Code change snippets

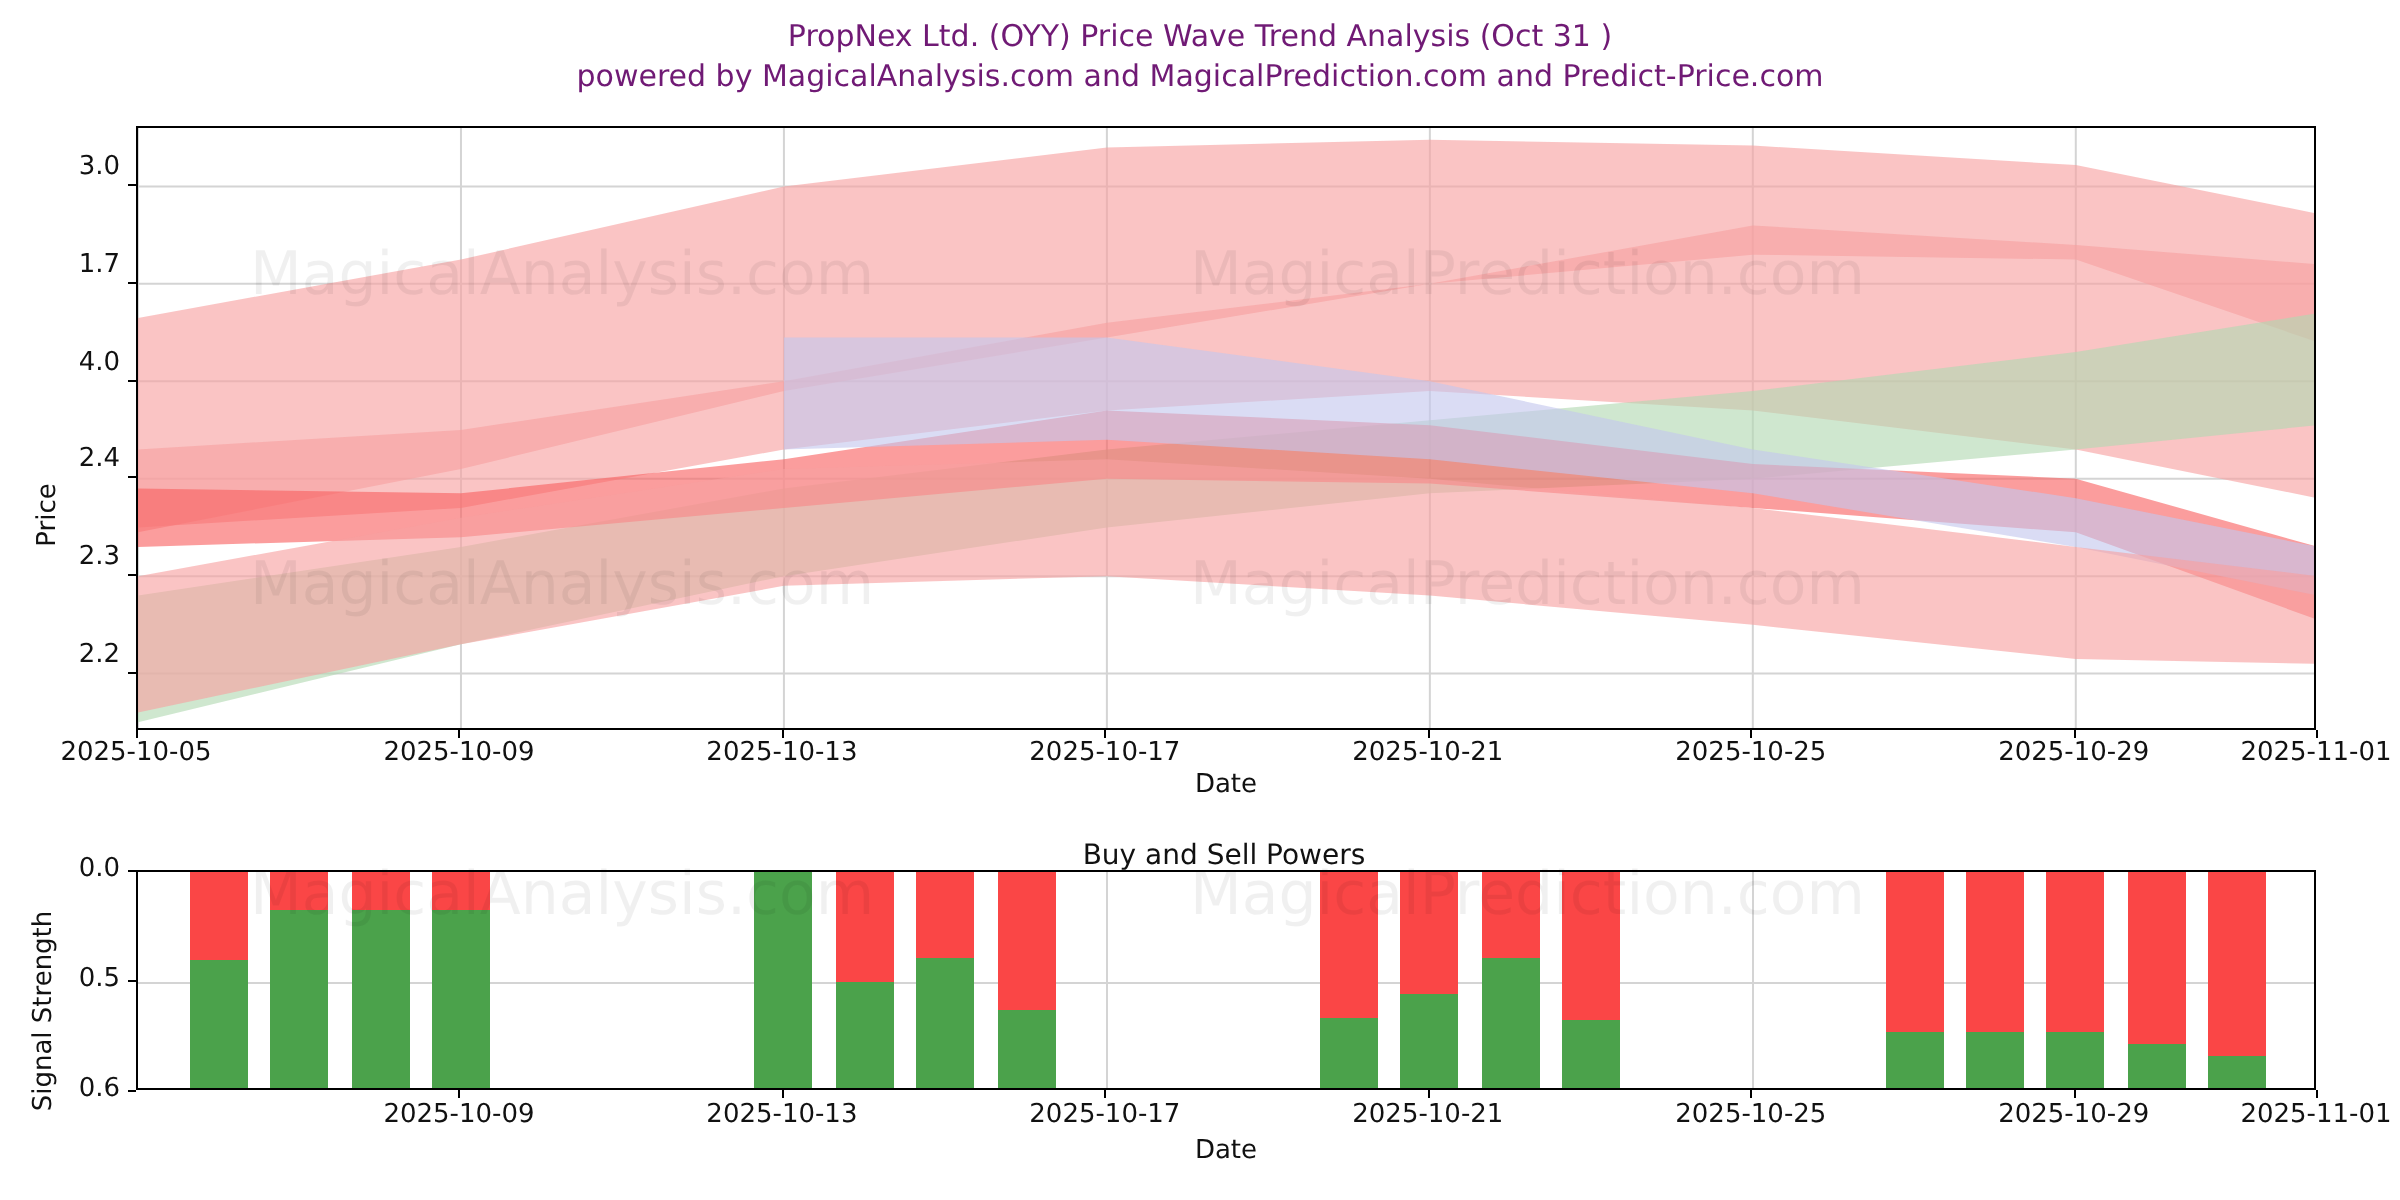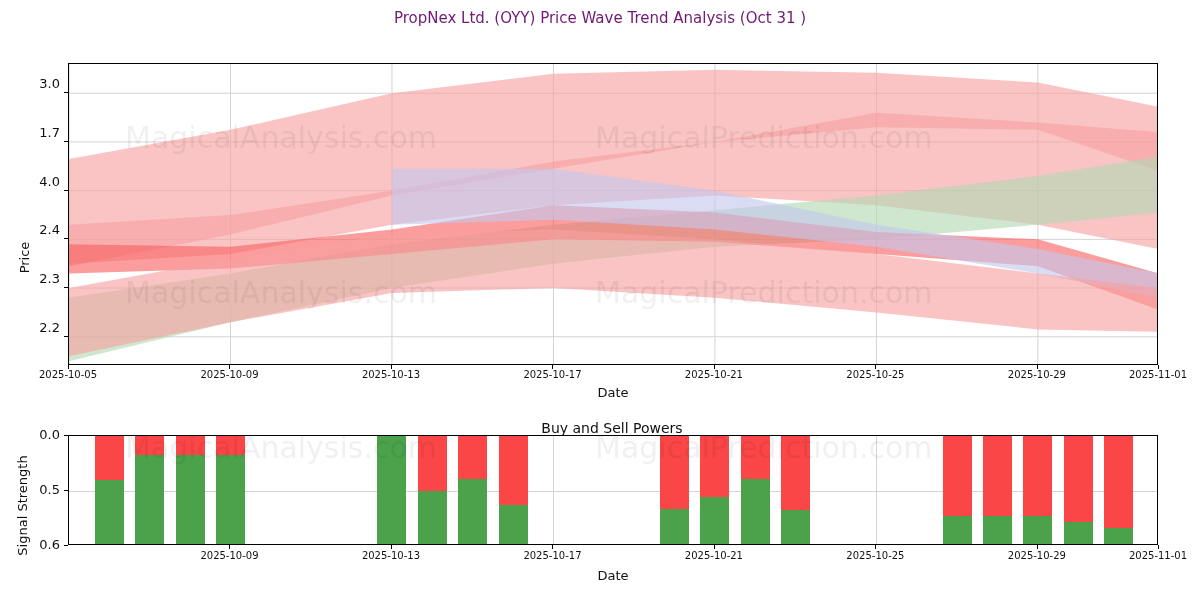--- a/index.html
+++ b/index.html
@@ -9,40 +9,41 @@
   .title-block{position:absolute;left:0;top:8px;width:1200px;text-align:center;}
   .title-line{font-size:15px;color:#701a75;line-height:20px;}
 
   .panel{position:absolute;}
 
   .axes{position:absolute;border:1.2px solid #000;background:#fff;box-sizing:border-box;overflow:hidden;}
 
   .ylabel{position:absolute;font-size:13px;color:#111;transform:rotate(-90deg);transform-origin:center center;white-space:nowrap;}
   .xlabel{position:absolute;font-size:13px;color:#111;white-space:nowrap;text-align:center;}
   .ytick{position:absolute;font-size:13px;color:#111;text-align:right;white-space:nowrap;}
-  .xtick{position:absolute;font-size:10px;color:#111;text-align:center;white-space:nowrap;}
+  .xtick{position:absolute;font-size:13px;color:#111;text-align:center;white-space:nowrap;}
   .tickmark-y{position:absolute;height:1px;background:#000;width:4px;}
   .tickmark-x{position:absolute;width:1px;background:#000;height:4px;}
   .grid-h{position:absolute;height:1px;background:#d4d4d4;left:0;right:0;}
   .grid-v{position:absolute;width:1px;background:#d4d4d4;top:0;bottom:0;}
 
   .wm{position:absolute;font-size:30px;color:#000;opacity:0.055;white-space:nowrap;font-family:"DejaVu Sans","Liberation Sans",sans-serif;pointer-events:none;}
 
   .subtitle2{position:absolute;width:1200px;text-align:center;font-size:14px;color:#111;}
 
   svg.bandsvg{position:absolute;left:0;top:0;}
   .bar{position:absolute;}
 </style>
 </head>
 <body>
 
 <div id="root">
 
   <div class="title-block">
     <div class="title-line">PropNex Ltd. (OYY) Price Wave Trend Analysis (Oct 31 )</div>
+    <div class="title-line">powered by MagicalAnalysis.com and MagicalPrediction.com and Predict-Price.com</div>
   </div>
 
   <div class="panel" id="price-panel" style="left:0;top:55px;width:1200px;height:345px;">
 
     <div class="ylabel" style="left:-6px;top:195px;width:60px;text-align:center;">Price</div>
 
     <div class="axes" id="price-axes" style="left:68px;top:8px;width:1090px;height:302px;">
       <svg class="bandsvg" id="price-svg" width="1090" height="302">
           <line x1="0" x2="1090" y1="29.225806451612755" y2="29.225806451612755" stroke="#d4d4d4" stroke-width="1"></line>
           <line x1="0" x2="1090" y1="77.93548387096763" y2="77.93548387096763" stroke="#d4d4d4" stroke-width="1"></line>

What the exercise asks: The output should consist of the records above, reproduced exactly, without pictures.

Answer area:
--- a/index.html
+++ b/index.html
@@ -9,40 +9,41 @@
   .title-block{position:absolute;left:0;top:8px;width:1200px;text-align:center;}
   .title-line{font-size:15px;color:#701a75;line-height:20px;}
 
   .panel{position:absolute;}
 
   .axes{position:absolute;border:1.2px solid #000;background:#fff;box-sizing:border-box;overflow:hidden;}
 
   .ylabel{position:absolute;font-size:13px;color:#111;transform:rotate(-90deg);transform-origin:center center;white-space:nowrap;}
   .xlabel{position:absolute;font-size:13px;color:#111;white-space:nowrap;text-align:center;}
   .ytick{position:absolute;font-size:13px;color:#111;text-align:right;white-space:nowrap;}
-  .xtick{position:absolute;font-size:10px;color:#111;text-align:center;white-space:nowrap;}
+  .xtick{position:absolute;font-size:13px;color:#111;text-align:center;white-space:nowrap;}
   .tickmark-y{position:absolute;height:1px;background:#000;width:4px;}
   .tickmark-x{position:absolute;width:1px;background:#000;height:4px;}
   .grid-h{position:absolute;height:1px;background:#d4d4d4;left:0;right:0;}
   .grid-v{position:absolute;width:1px;background:#d4d4d4;top:0;bottom:0;}
 
   .wm{position:absolute;font-size:30px;color:#000;opacity:0.055;white-space:nowrap;font-family:"DejaVu Sans","Liberation Sans",sans-serif;pointer-events:none;}
 
   .subtitle2{position:absolute;width:1200px;text-align:center;font-size:14px;color:#111;}
 
   svg.bandsvg{position:absolute;left:0;top:0;}
   .bar{position:absolute;}
 </style>
 </head>
 <body>
 
 <div id="root">
 
   <div class="title-block">
     <div class="title-line">PropNex Ltd. (OYY) Price Wave Trend Analysis (Oct 31 )</div>
+    <div class="title-line">powered by MagicalAnalysis.com and MagicalPrediction.com and Predict-Price.com</div>
   </div>
 
   <div class="panel" id="price-panel" style="left:0;top:55px;width:1200px;height:345px;">
 
     <div class="ylabel" style="left:-6px;top:195px;width:60px;text-align:center;">Price</div>
 
     <div class="axes" id="price-axes" style="left:68px;top:8px;width:1090px;height:302px;">
       <svg class="bandsvg" id="price-svg" width="1090" height="302">
           <line x1="0" x2="1090" y1="29.225806451612755" y2="29.225806451612755" stroke="#d4d4d4" stroke-width="1"></line>
           <line x1="0" x2="1090" y1="77.93548387096763" y2="77.93548387096763" stroke="#d4d4d4" stroke-width="1"></line>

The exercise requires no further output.